Выбрать главу

Издали послышались легкие множественные шаги, и в распахнувшуюся дверь стали заходить люди в удивительных старинных одеждах: в царских коронах и мантиях, украшенных драгоценными камнями, в шитых золотом облачениях священнослужителей, в скромных черных рясках и бедных рубищах, а иные в белых рубашках, причудливо украшенных ярко-красным узором. Это была кровь, но не засохшая бурая, а как будто свежая, с блеском переливающаяся на свету. Вошедшие принесли с собой разные, не перебивающие друг друга запахи: росную свежесть, сладкий фимиам сухой курящейся смолы, царские ароматы духов и благовоний. А от иных веяло земляникой, сосновой стружкой, свежим, только что выпавшим снежком или ласкающей сквозной легкостью, разлитой в весеннем ветре.

На выразительных лицах вошедших был написан один и тот же тревожный вопрос; что, как больной? Стоящие возле постели обменялись с ними взглядами, кивнули на стены, по которым ползли мучившие больного кошмары. Никто не сказал ни слова, но те и другие как будто говорили друг с другом. Всем было ясно, что больной плох, однако не все еще потеряно — можно надеяться, отрава и на этот раз сгорит в очистительном кипении его крови. В организме больного еще есть здоровые, незараженные клетки, с которых должно начаться выздоровление. Так бывало и прежде: они начинали бурно действовать и спасали весь организм. Главная же опасность заключалась в том, что на пике болезненного процесса здоровые клетки тоже подвергаются риску заражения. И если в какой-то момент все они, вплоть до последней, окажутся отравлены — тогда конец всему...

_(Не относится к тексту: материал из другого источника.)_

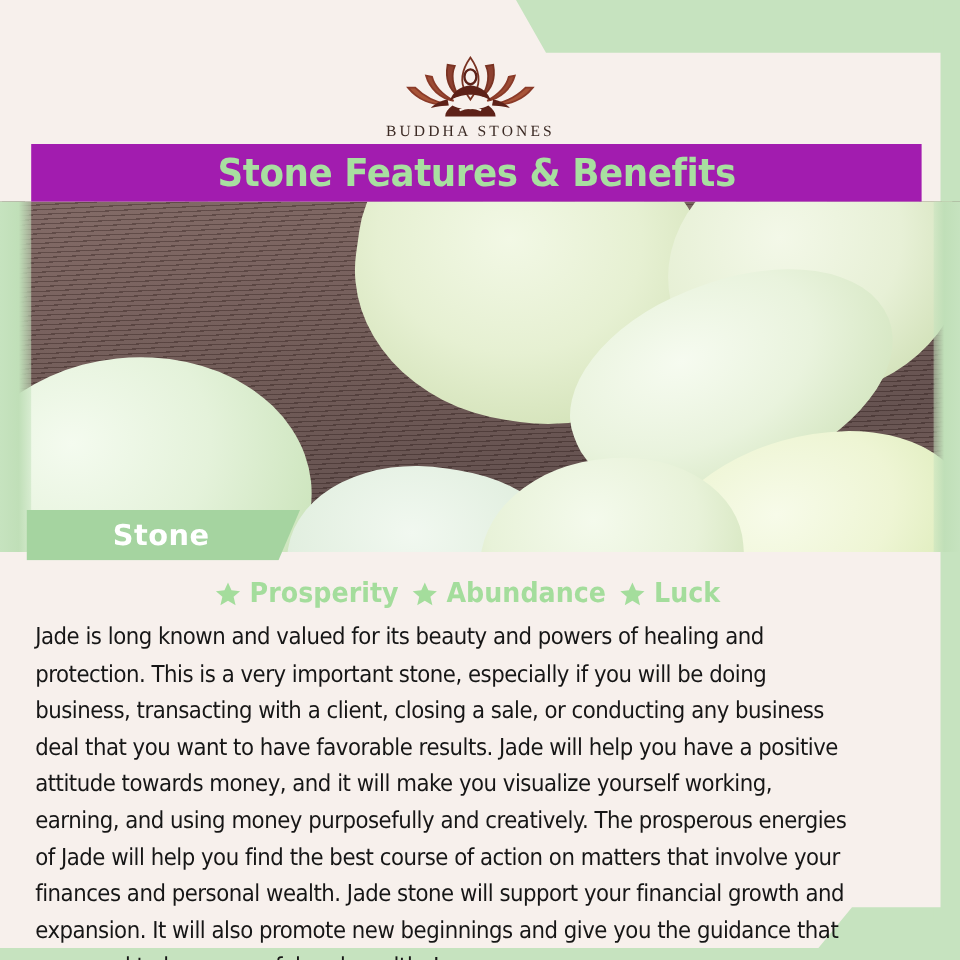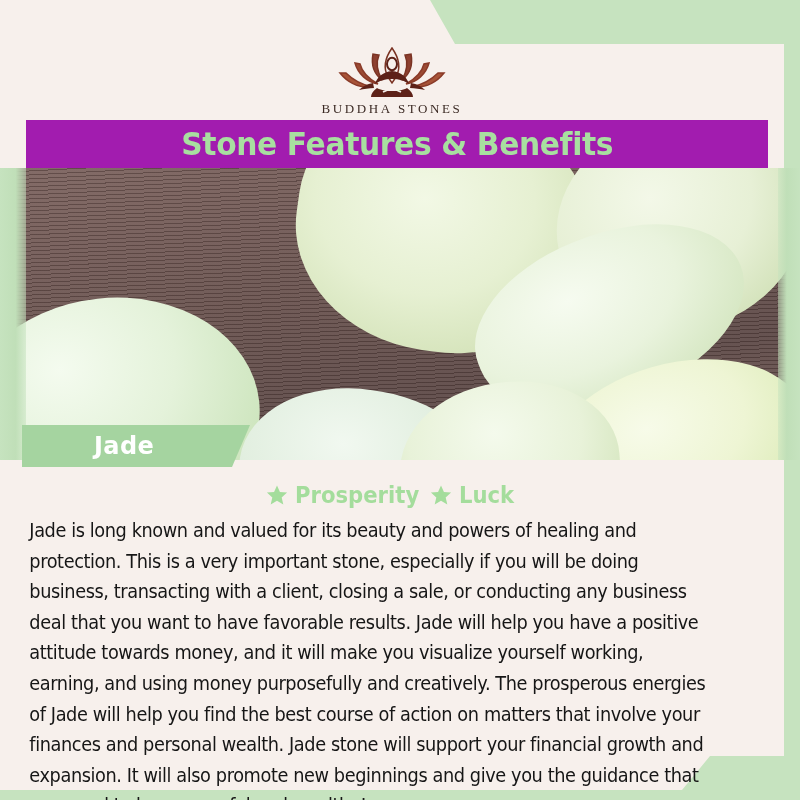--- a/index.html
+++ b/index.html
@@ -197,7 +197,7 @@
   </div>
 
   <div class="jade-band">
-    <div class="jade-label">Jade</div>
+    <div class="jade-label">Stone</div>
   </div>
 
   <div class="benefits">

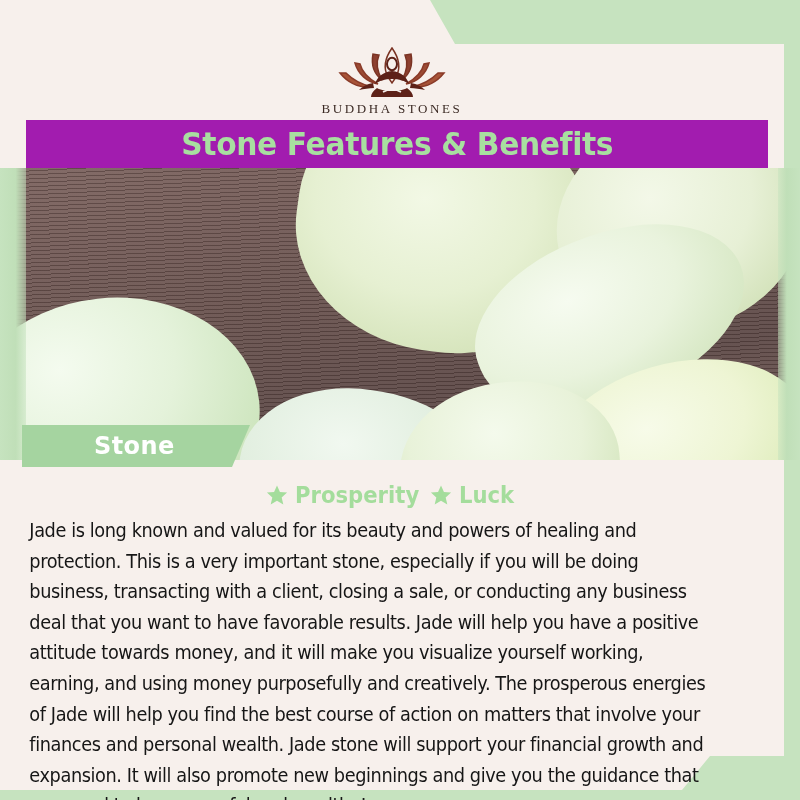--- a/index.html
+++ b/index.html
@@ -211,6 +211,12 @@
       <svg class="star-icon" viewBox="0 0 24 24">
         <polygon points="12,1.5 15.2,8.7 23,9.4 17.1,14.6 18.9,22.3 12,18.2 5.1,22.3 6.9,14.6 1,9.4 8.8,8.7" fill="#a4dd9c"></polygon>
       </svg>
+      <span class="benefit-label">Abundance</span>
+    </div>
+    <div class="benefit">
+      <svg class="star-icon" viewBox="0 0 24 24">
+        <polygon points="12,1.5 15.2,8.7 23,9.4 17.1,14.6 18.9,22.3 12,18.2 5.1,22.3 6.9,14.6 1,9.4 8.8,8.7" fill="#a4dd9c"></polygon>
+      </svg>
       <span class="benefit-label">Luck</span>
     </div>
   </div>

Вошедшие это знали. Легкими шагами, чуть шурша длинными одеждами, они стали один за другим подходить к больному. Соболезнующий старец в черной рясе, за которую зацепилась сосновая стружка, долго стоял возле постели, а потом положил на пылающий лоб больного свою невесомую, как засохший осенний лист, руку. Больной стал дышать ровнее и простонал что-то невнятное, но выражающее удовлетворенность — как страждущий ребенок, которого приласкал тот, кого он любит. Потом подходили другие: мужчины и женщины, в княжеских и в бедных одеждах, а то и просто в белых рубахах, на которых переливалась светящаяся кровь. Худая стремительная женщина в красной кофте и зеленой юбке погладила больного по щеке, а другой щеки коснулась маленькая старушка с сияющим радостью лицом, но плотно закрытыми глазами. Очевидно, она была слепа. Потом к больному подошел очень высокий человек в древнерусской кольчуге и шлеме, похожий сложением на политика Луковенко; точнее, это Луковенко был похож на него, потому что воин, судя по всему, жил во времена Святой Руси. Он взял безвольную руку больного и положил ее на свой меч, прикрепленный к поясу. Через несколько секунд рука уже не висела как плеть, а слегка сжалась на рукояти, словно почувствовав в себе какую-то силу. И еще один из пришедших, тоже древнерусский воин, взял другую руку больного. За его плечом неслышно встала женщина в княжеской одежде — она двинулась вслед воину, как могла двинуться жена за любимым мужем. И тут же кто-то сказал то ли больному, то ли девушке, видящей все это во сне: «Пора вставать!» И девушка открыла глаза.

3

Я проснулась с таким чувством, словно мне предстоит что-то сделать, как-то измениться. Наверное, пришла пора заканчивать с тем подвешенным состоянием, которое длилось у меня ни много ни мало восемь лет. И снилось мне что-то важное, хотя суть сна забылась — я только помнила, что все ждали решения какого-то важного вопроса, и сама я тоже за это переживала. Можно было бы еще заснуть ненадолго, чтобы узнать, чем кончилось. Но кто-то — наверное, мама — сказал надо мной, что пора вставать.

Впрочем, это была не мама, она сама еще спала крепким предрассветным сном. До звонка будильника оставался целый час, но я не чувствовала себя недоспавшей. Наоборот, во мне словно плескалась какая-то бодрость, собранность, как у человека, который принял решение. Хватит уже висеть между небом и землей, пришло время ощутить под ногами твердую почву.